"Perhatikan tiap langkahmu, karena mungkin aku dan anak-anakku sedang minum kopi di sisi jalan."
Wanita hamil yang tubuhnya begitu kurus itu tidak menjawab kalimat wanita bergincu merah yang sorot matanya membuat ia menunduk. Menatapi tanah basah yang masih menyisakan bekas hujan.
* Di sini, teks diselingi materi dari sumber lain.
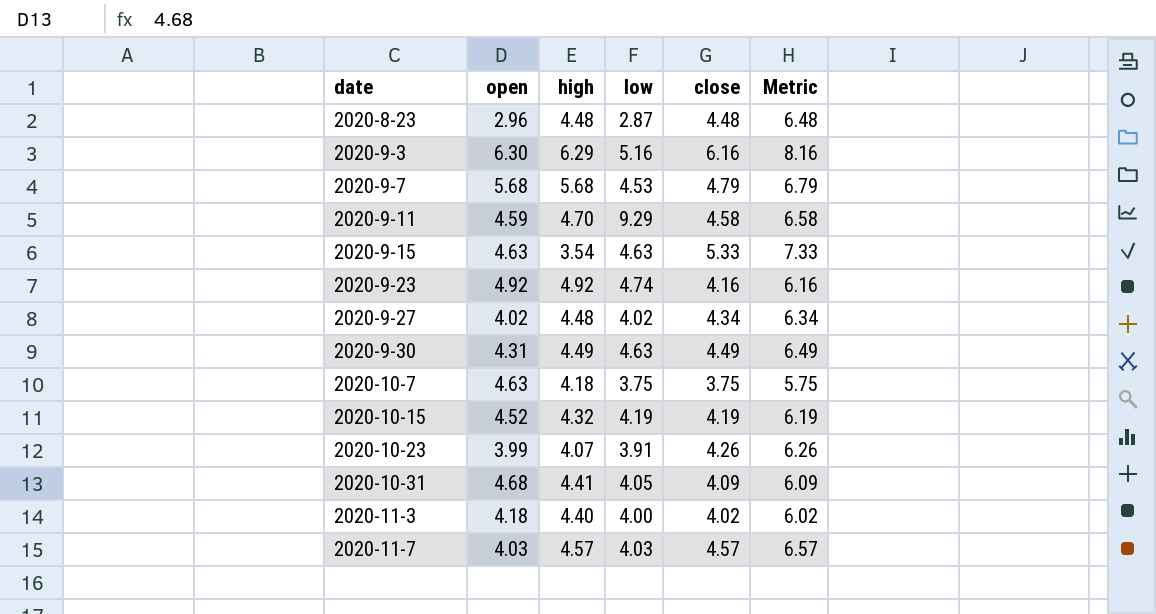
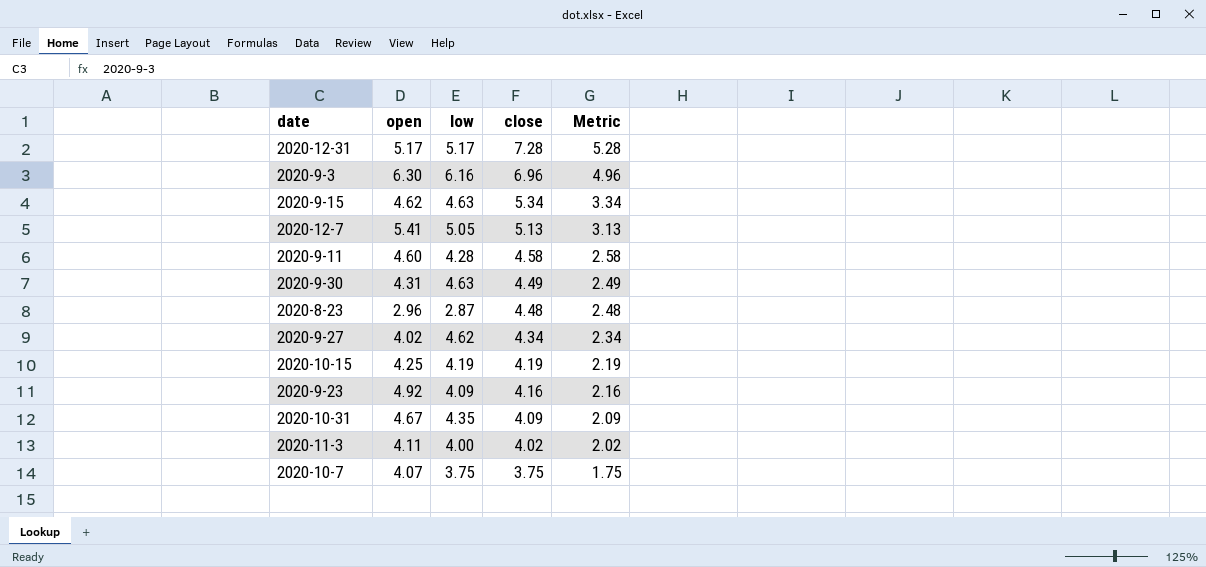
row order: date ascending -> close descending
column high | position: 3 -> none
column Metric | formula: [close] + 2 -> [close] - 2
row 2020-9-7: 5.68 | 5.68 | 4.53 | 4.79 | 6.79 -> none
row 2020-10-23: 3.99 | 4.07 | 3.91 | 4.26 | 6.26 -> none
row 2020-11-7: 4.03 | 4.57 | 4.03 | 4.57 | 6.57 -> none
row 2020-12-31: none -> 5.17 | 5.17 | 7.28 | 5.28
2020-9-3 | low: 5.16 -> 6.16
2020-9-3 | close: 6.16 -> 6.96
2020-9-15 | open: 4.63 -> 4.62
2020-9-15 | close: 5.33 -> 5.34
row 2020-12-7: none -> 5.41 | 5.05 | 5.13 | 3.13
2020-9-11 | open: 4.59 -> 4.60
2020-9-11 | low: 9.29 -> 4.28
2020-9-27 | low: 4.02 -> 4.62
2020-10-15 | open: 4.52 -> 4.25
2020-9-23 | low: 4.74 -> 4.09
2020-10-31 | open: 4.68 -> 4.67
2020-10-31 | low: 4.05 -> 4.35
2020-11-3 | open: 4.18 -> 4.11
2020-10-7 | open: 4.63 -> 4.07

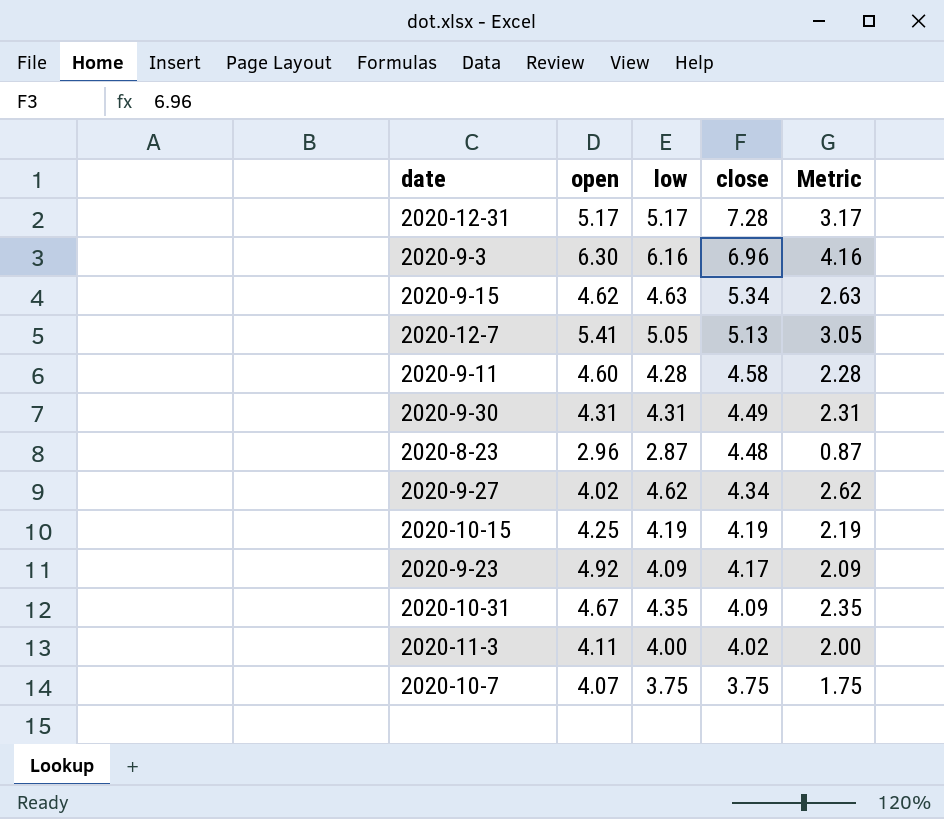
column Metric | formula: [close] - 2 -> [low] - 2
2020-9-30 | low: 4.63 -> 4.31
2020-9-23 | close: 4.16 -> 4.17

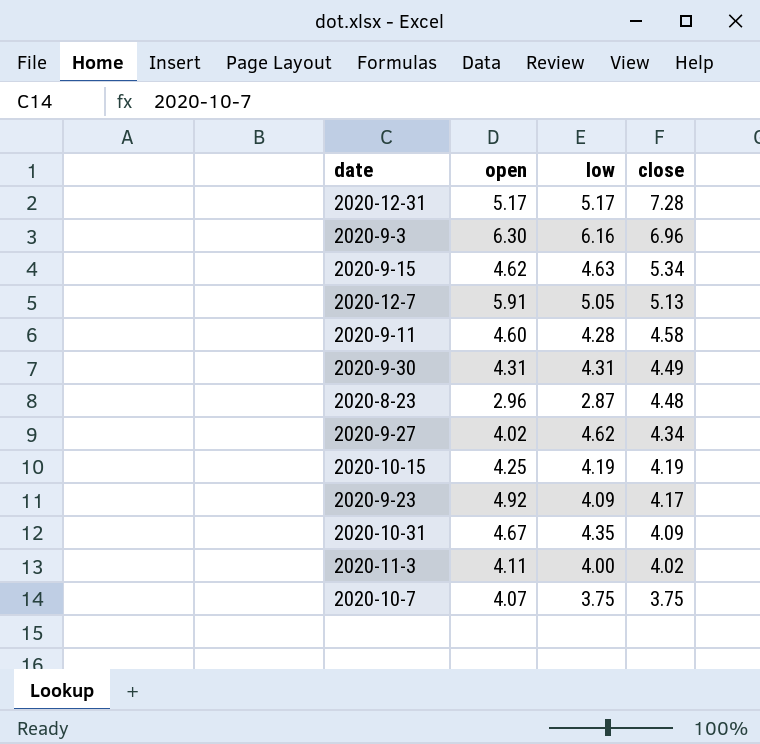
column Metric | formula: [low] - 2 -> none
2020-12-7 | open: 5.41 -> 5.91

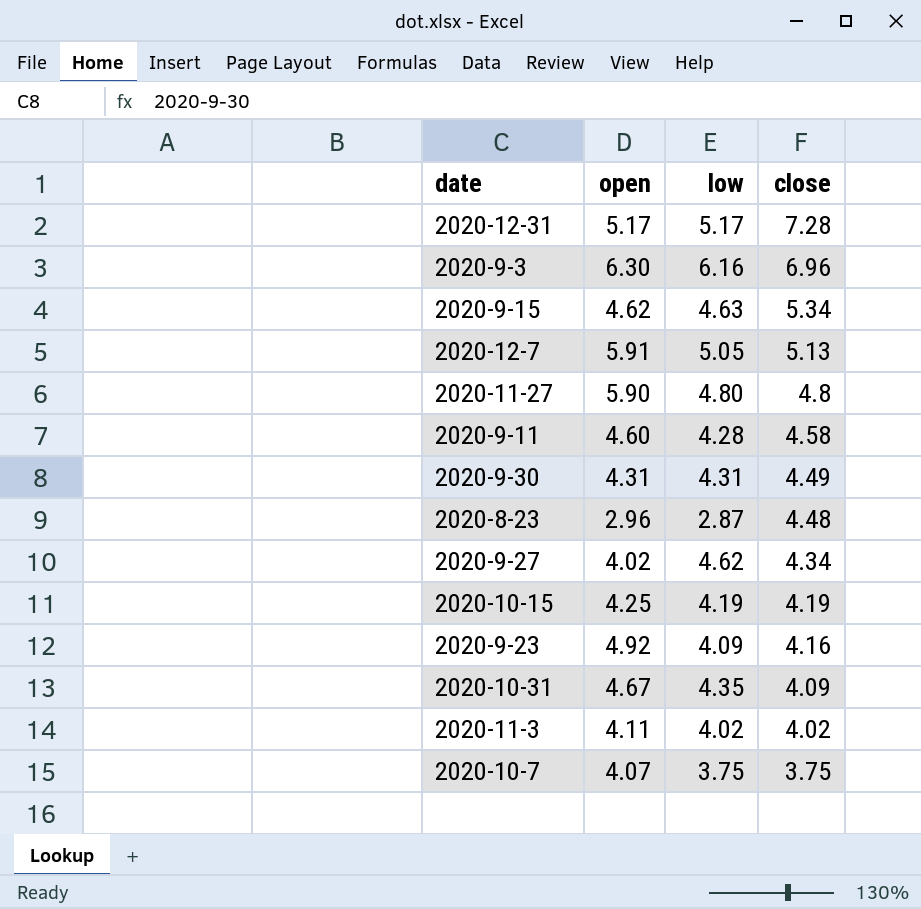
row 2020-11-27: none -> 5.90 | 4.80 | 4.8
2020-9-23 | close: 4.17 -> 4.16
2020-11-3 | low: 4.00 -> 4.02

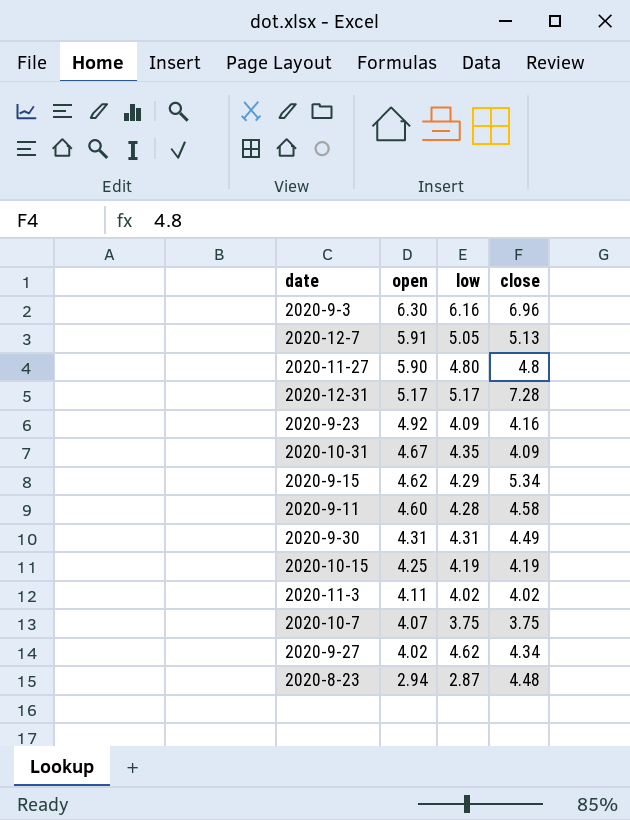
row order: close descending -> open descending
2020-9-15 | low: 4.63 -> 4.29
2020-8-23 | open: 2.96 -> 2.94

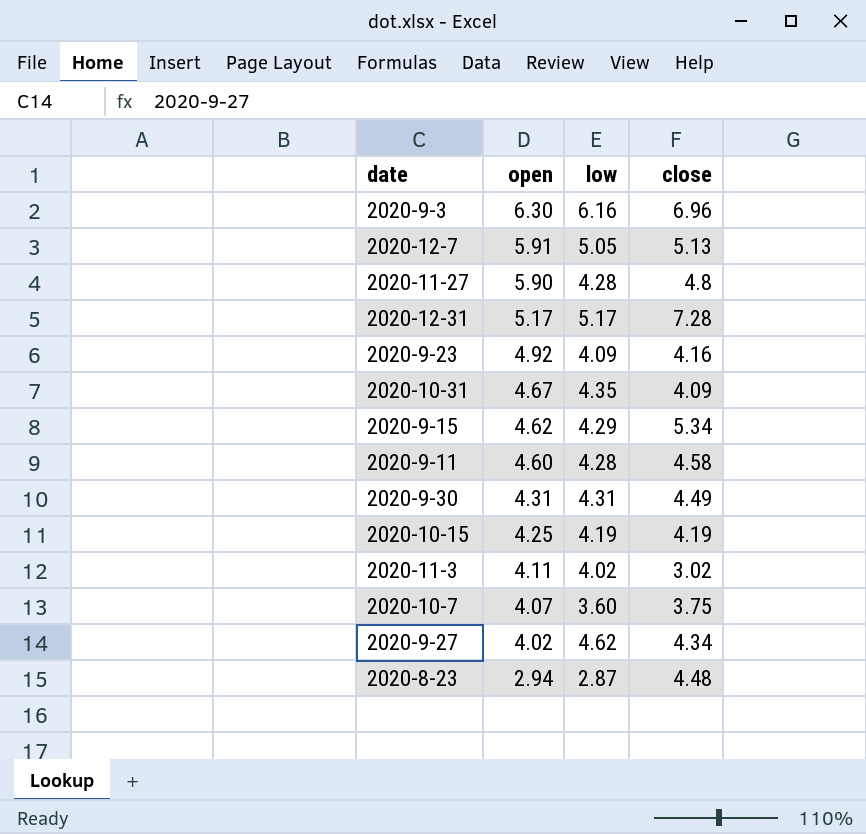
2020-11-27 | low: 4.80 -> 4.28
2020-11-3 | close: 4.02 -> 3.02
2020-10-7 | low: 3.75 -> 3.60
Hal yang rasanya sudah lama sekali tidak ia lihat. Karena apa yang selalu dilihat matanya setiap kali terbuka, hanyalah beton tebal yang memantulkan teriakannya sendiri.
"Pergilah."
Kepalanya terangkat mendengar kalimat yang begitu ingin ia dengar sejak dibawa paksa orang-orang asing yang membuatnya meronta sekuat tenaga, berteriak sampai suaranya habis, bahkan memohon!
Tapi, segala upaya yang ia lakukan sia-sia!
Percuma!
Karena orang-orang yang membawanya paksa tidak perduli!
Lalu mengurungnya sampai gila rasanya!
Kebebasannya direnggut. Keinginannya diabaikan.
Suaranya sama sekali tidak didengar!Ah, didengar?
Jangankan didengar, orang-orang yang membawanya dari tempat sembunyi itu mengurungnya tanpa perduli pada apa yang sedang tumbuh di dalam rahimnya!
"Tunggu apalagi? Pergilah, kecuali kau ingin tinggal lebih lama bersama kami."
Pupilnya bergerak meski yang jadi fokus pandangan tetap wanita bergincu merah yang ... "Pergi kemana?"
Mama Key mengernyitkan dahi untuk tanya Clara yang pandangan matanya pun terlihat bingung. Begitu tidak yakin!
"Hei, aku bukan ibumu." Mama Key berseru, "pergilah kemanapun kau mau. Tapi, jangan dekati orang yang membayarku. Atau kau tidak akan bisa melihat matahari untuk selamanya."
Mendengar itu, pupil Clara membesar. Kaget. Tapi, mulutnya yang sudah terbuka tidak mengatakan apapun!
Ia hanya terus berdiri dalam diam. Membisu tanpa kalimat lanjutan.
Rasanya, bangunan dengan cat usang mengelupas pun tahu, siapa yang sedang memenuhi benak Clara detik ini.
Tapi, Clara bahkan tidak mampu menyebut nama Seruni meski wajah gadis yang sudah membuatnya terkurung tidak bisa melihat matahari, begitu menari-nari dalam kepala.
Dan wajah Clara makin pias saat mengingat bagaimana tatapan Rendra di kali terakhir pandangan mereka bertemu.
Lelaki yang kasihnya masih begitu ia harap itu bahkan tidak menyapanya.
Narendra Hadinata, lelaki yang nama dan wajahnya selalu memenuhi diri, hanya memilih pergi. Kembali meninggalkannya yang bahkan tidak bisa memanggil Rendra!
"Apa dosaku begitu besar, Ren?"
Kalimat yang terucap begitu pelan kalah dengan suara nafasnya sendiri yang mengepalkan tangan.
Buku-buku jarinya memutih saking kuatnya tangan Clara meremas.
Sampai tangan yang sentuhannya terasa asing menggenggam tangannya yang tusukan kukunya menyobek kulit.
Ekor mata Clara menoleh pada pemilik wajah yang terus memohon untuk kebebasannya sampai akhir.
Memohon pada Runi, pada Rendra.
Tapi, tidak satupun dari mereka mau mendengar pinta lelaki yang genggamnya mengerat.
Lelaki sama yang sudah menanam benih dalam rahimnya! Ayah dari anak yang sedang ia kandung. Meski istri dari lelaki yang genggamannya begitu erat itu adalah sahabat Clara sendiri.